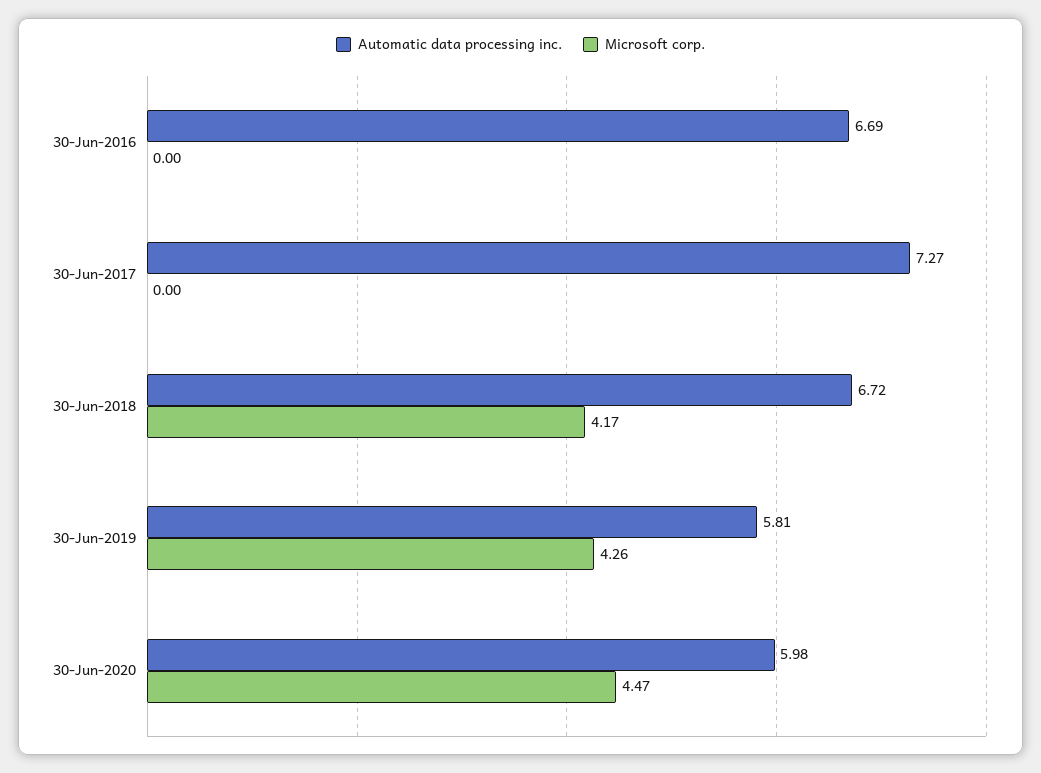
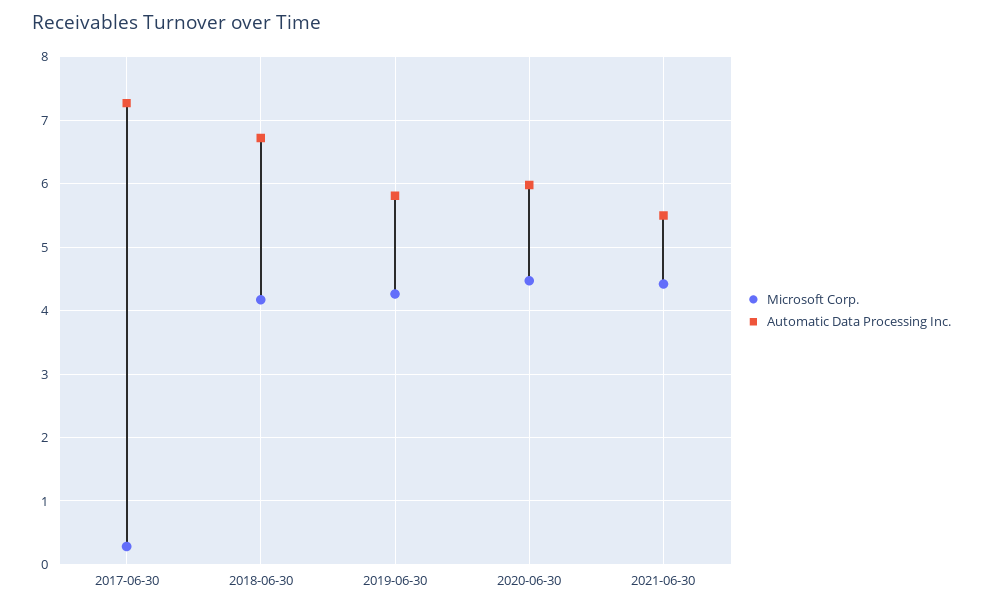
Automatic data processing inc., 30-Jun-2016: 6.69 -> none
Microsoft corp., 30-Jun-2016: 0 -> none
Microsoft corp., 30-Jun-2017: 0 -> 0.3
Microsoft corp., 2021-06-30: none -> 4.4
Automatic data processing inc., 2021-06-30: none -> 5.5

» **EXERCISE DIRECTIONS**: Tally the lines of the preceding listing in which the word "data" appears; state nothing but the total.

» **EXERCISE RESPONSE**: 2